*TASK TO CARRY OUT*.
Begin with the line holding "과정의 중요성을 깨닫다", then print every line after it through the end of the data, exactly and with nothing added.

*SUPPLIED MATERIAL*.

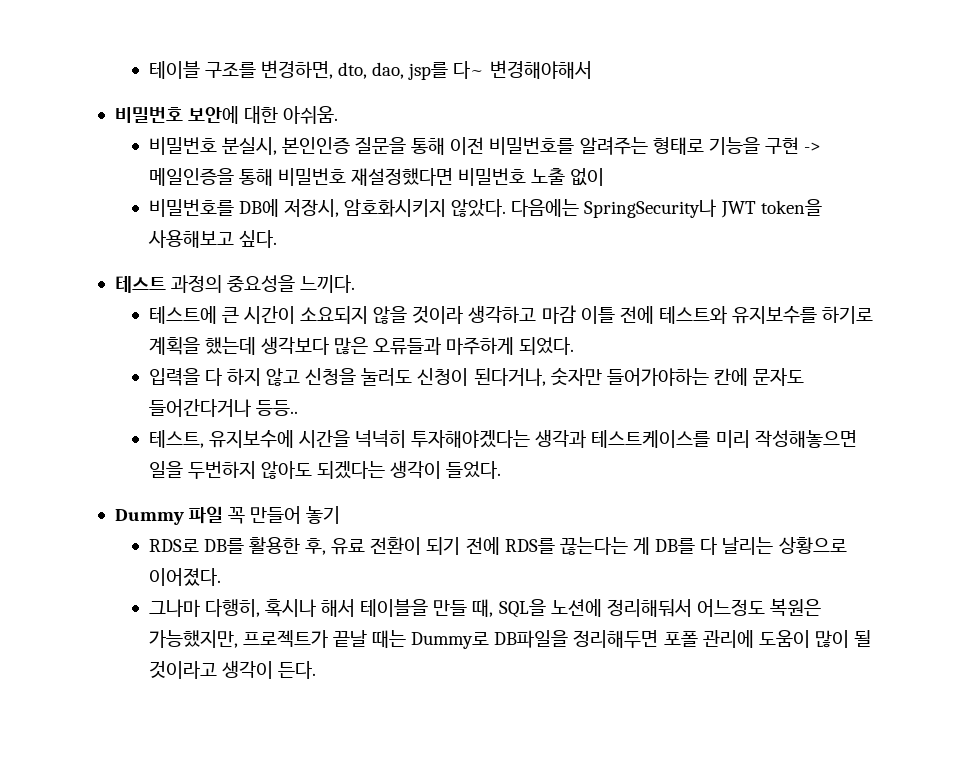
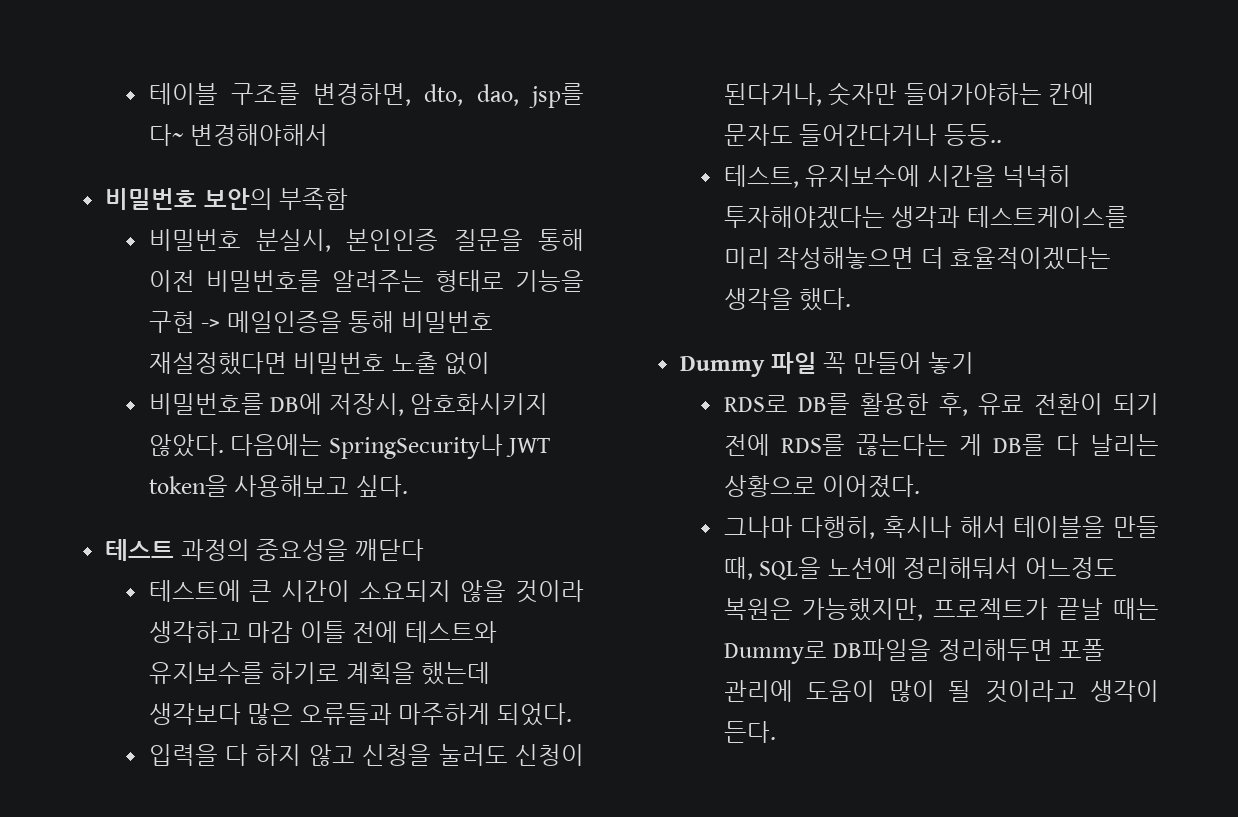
- 비밀번호 보안에 대한 아쉬움.
+ 비밀번호 보안의 부족함
- 테스트 과정의 중요성을 느끼다.
+ 테스트 과정의 중요성을 깨닫다
- 테스트, 유지보수에 시간을 넉넉히 투자해야겠다는 생각과 테스트케이스를 미리 작성해놓으면 일을 두번하지 않아도 되겠다는 생각이 들었다.
+ 테스트, 유지보수에 시간을 넉넉히 투자해야겠다는 생각과 테스트케이스를 미리 작성해놓으면 더 효율적이겠다는 생각을 했다.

*EXERCISE ANSWER*.
+ 테스트 과정의 중요성을 깨닫다
- 테스트, 유지보수에 시간을 넉넉히 투자해야겠다는 생각과 테스트케이스를 미리 작성해놓으면 일을 두번하지 않아도 되겠다는 생각이 들었다.
+ 테스트, 유지보수에 시간을 넉넉히 투자해야겠다는 생각과 테스트케이스를 미리 작성해놓으면 더 효율적이겠다는 생각을 했다.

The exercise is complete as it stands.